問題11 行政手続法が定める不利益処分に関する次の記述のうち,正しいものはどれか。

1 弁明の機会の付与における弁明は,行政庁が書面ですることを認めたときを除き,指定された日時及び場所において,口頭で行うものとされている。

2 許認可等を取り消す不利益処分をしようとするときは,聴聞を行わなければならないとされているが,ここにいう許認可等を取り消す不利益処分には,行政法学上の取消しと撤回の双方が含まれる。

3 行政指導に従わない場合に行われる当該事実の公表は,行政手続法上,不利益処分とされ,それを行う場合は,弁明の機会の付与を行わなければならないと規定されている。

4 聴聞において,当事者が利害関係者の参加を求めたにもかかわらず,行政庁がこれを不許可とした場合には,行政不服審査法に基づく不服申立てをすることができる。

5 申請に対して拒否処分を行う場合は,行政手続法上,不利益処分に該当するので,弁明の機会の付与を行わなければならない。

 

問題11 正解 2
1 誤り。
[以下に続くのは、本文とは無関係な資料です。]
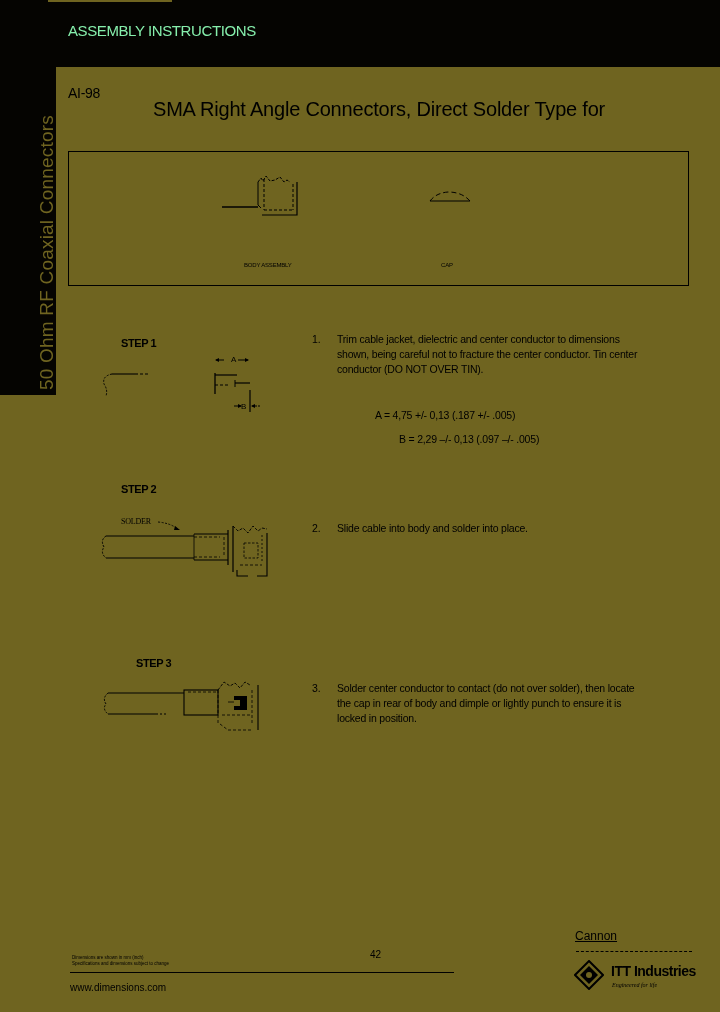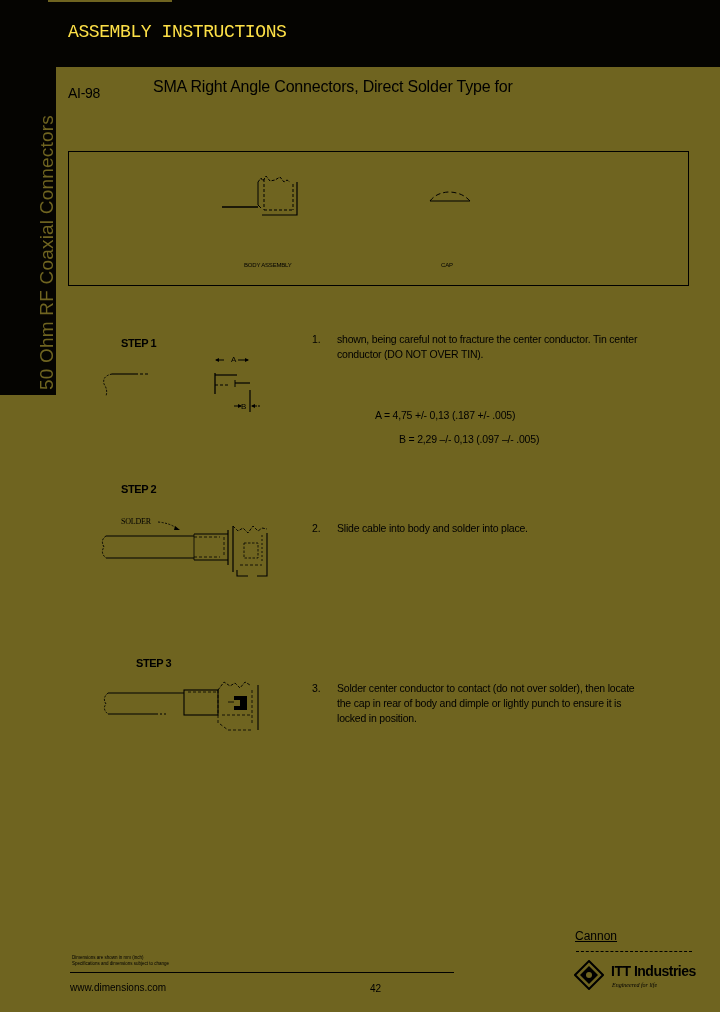--- a/index.html
+++ b/index.html
@@ -23,24 +23,24 @@
     }
     .header-rule {
       position: absolute;
       left: 48px; top: 0;
       width: 124px; height: 2px;
       background: #6f6420;
     }
     .header-title {
       position: absolute;
       left: 68px; top: 22px;
-      font-size: 18px;
+      font-size: 15px;
       letter-spacing: -0.4px;
-      color: #fde047;
-      font-family: Liberation Mono, monospace;
+      color: #86efac;
+      font-family: Liberation Sans, sans-serif;
     }
     .side-band {
       position: absolute;
       left: 0; top: 67px;
       width: 56px; height: 328px;
       background: #050401;
     }
     .side-title {
       position: absolute;
       left: 36px; top: 390px;
@@ -54,22 +54,22 @@
     }
     .doc-id {
       position: absolute;
       left: 68px; top: 85px;
       font-size: 14px;
       font-family: "Liberation Sans", sans-serif;
       letter-spacing: -0.3px;
     }
     .doc-title {
       position: absolute;
-      left: 153px; top: 77px;
-      font-size: 16px;
+      left: 153px; top: 100px;
+      font-size: 20px;
       line-height: 19px;
       font-family: "Liberation Sans", sans-serif;
       letter-spacing: -0.2px;
     }
     .parts-box {
       position: absolute;
       left: 68px; top: 151px;
       width: 619px; height: 133px;
       border: 1.5px solid #000;
     }
@@ -124,21 +124,21 @@
       background: #000;
     }
     .footer-url {
       position: absolute;
       left: 70px; top: 982px;
       font-size: 10px;
       font-family: "Liberation Sans", sans-serif;
     }
     .page-num {
       position: absolute;
-      left: 370px; top: 983px;
+      left: 370px; top: 949px;
       font-size: 10px;
       font-family: "Liberation Sans", sans-serif;
     }
     .brand-cannon {
       position: absolute;
       left: 575px; top: 929px;
       font-size: 12px;
       font-family: "Liberation Sans", sans-serif;
       text-decoration: underline;
     }
@@ -225,20 +225,21 @@
   <polygon points="32,56 28,54 28,58" fill="#000"></polygon>
   <line x1="42" y1="56" x2="50" y2="56" stroke="#000" stroke-width="1" stroke-dasharray="2,1"></line>
   <polygon points="41,56 45,54 45,58" fill="#000"></polygon>
 </svg>
 <div class="part-label" style="left:231px;top:355px;font-size:8px;">A</div>
 <div class="part-label" style="left:241px;top:402px;font-size:8px;">B</div>
 
 <div class="instr" style="left:312px;top:332px;width:380px;">
   <span class="num">1.</span>
   <div class="body">
+    <div>Trim cable jacket, dielectric and center conductor to dimensions</div>
     <div>shown, being careful not to fracture the center conductor.  Tin center</div>
     <div>conductor (DO NOT OVER TIN).</div>
   </div>
 </div>
 <div class="dim" style="left:375px;top:409px;">A = 4,75 +/- 0,13 (.187 +/- .005)</div>
 <div class="dim" style="left:375px;top:433px;padding-left:24px;">B = 2,29 –/- 0,13 (.097 –/- .005)</div>
 
 <div class="step-label" style="left:121px;top:483px;">STEP 2</div>
 <div class="part-label" style="left:121px;top:517px;font-size:8px;font-family:Liberation Serif, serif;">SOLDER</div>
 

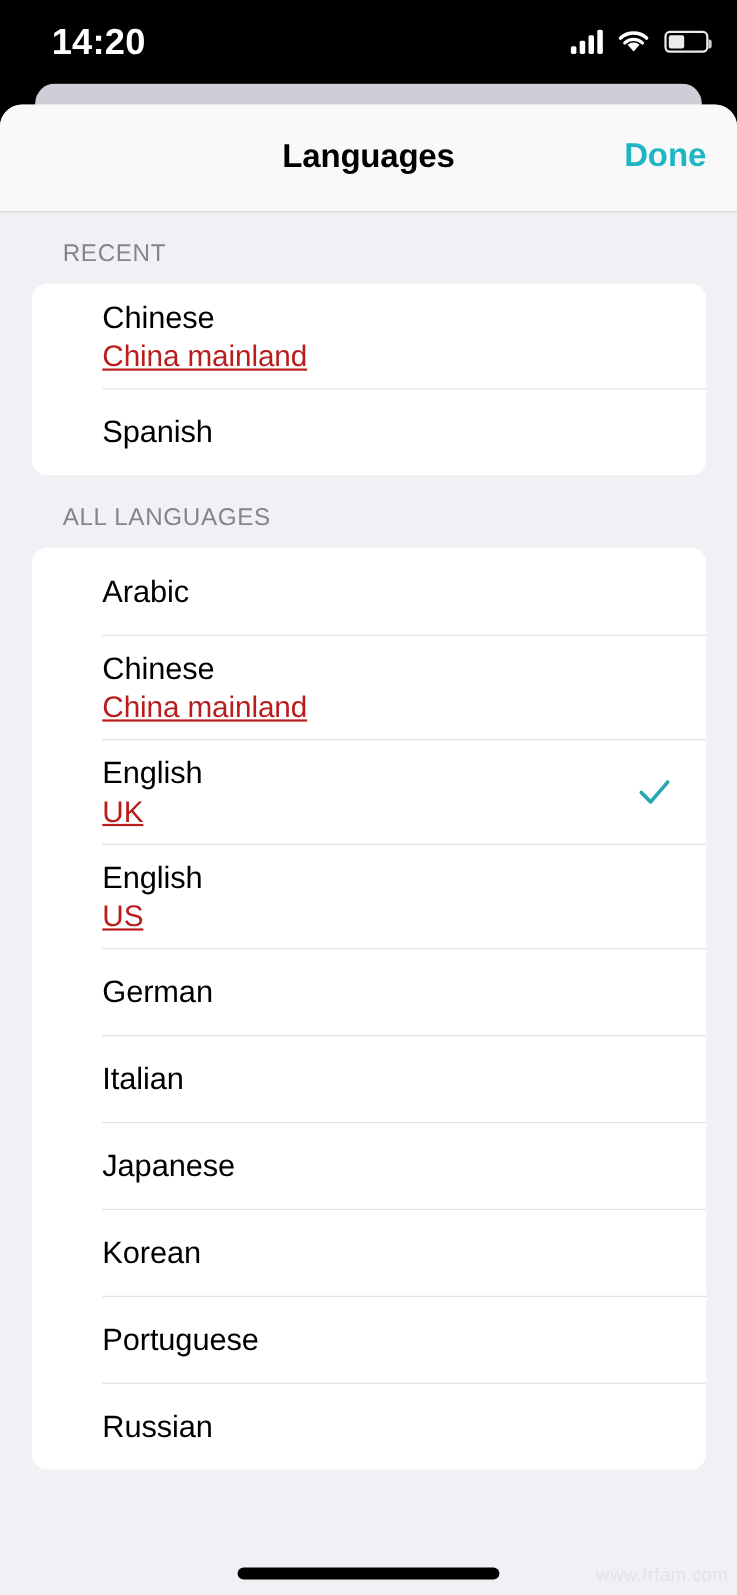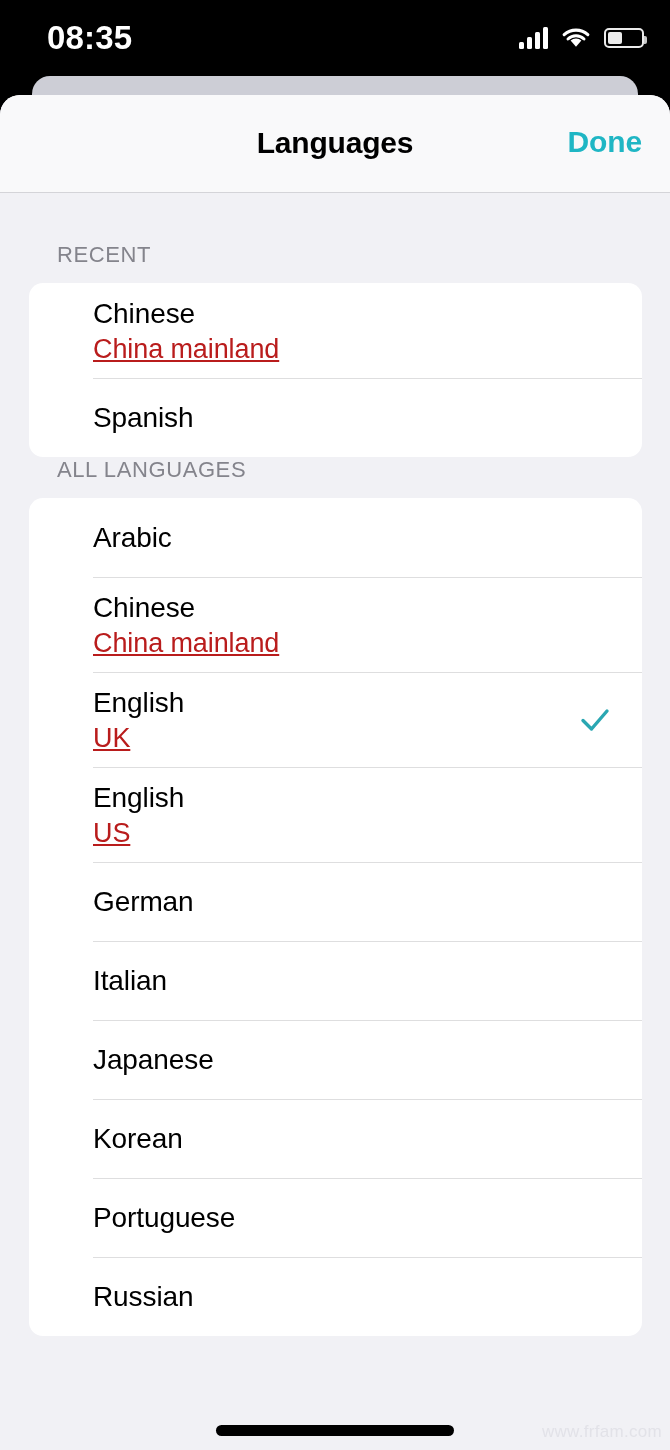--- a/index.html
+++ b/index.html
@@ -162,22 +162,22 @@
     background: #f1f1f5;
     overflow: hidden;
   }
 
   .section-header {
     font-size: 22px;
     color: #84848c;
     letter-spacing: 0.6px;
     padding: 0 0 0 57px;
   }
-  .sec-recent-hdr { padding-top: 23px; margin-top: 25px; }
-  .sec-all-hdr    { }
+  .sec-recent-hdr { padding-top: 23px; }
+  .sec-all-hdr    { padding-top: 25px; }
 
   .card {
     margin: 15px 28px 0 29px;
     background: #ffffff;
     border-radius: 14px;
     overflow: hidden;
     padding-left: 36px;
   }
 
   .row {
@@ -253,21 +253,21 @@
     z-index: 25;
     cursor: pointer;
   }
 </style>
 </head>
 <body>
 
 <div id="phone">
 
   <div class="status-bar">
-    <div class="status-time">08:35</div>
+    <div class="status-time">14:20</div>
     <div class="status-icons">
       <div class="cellular">
         <i></i>
           <i></i>
           <i></i>
           <i></i>
       </div>
       <svg class="wifi" viewBox="0 0 30 22">
         <path d="M15 19.8 L9.6 13.6 a8.2 8.2 0 0 1 10.8 0 Z" fill="#ffffff"></path>
         <path d="M3.2 7.6 a17.6 17.6 0 0 1 23.6 0" stroke="#ffffff" stroke-width="3.2" fill="none" stroke-linecap="round"></path>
弁明は,行政庁が口頭ですることを認めたときを除き,弁明を記載した書面を提出してするものとする(行政手続法29条1項)。

2 正しく正解。許認可等を取り消す不利益処分には,行政法学上の「取消し」および「撤回」を含むものである。

3 誤り。「不利益処分」とは,行政庁が,法令に基づき,特定の者を名あて人として,直接に,これに義務を課し,またはその権利を制限する処分をいう(2条4号)。行政指導における公表は,それにより,名あて人に義務を課すものではないので,「不利益処分」には当たらず,また,弁明の機会の付与は必要ない。

4 誤り。行政庁または主宰者が聴聞の規定に基づいてした処分については,行政不服審査法による不服申立てをすることができない(27条1項)。

5 誤り。申請により求められた許認可等を拒否する処分その他申請に基づき当該申請をした者を名あて人としてされる処分は,不利益処分に該当しない(2条4号ロ)。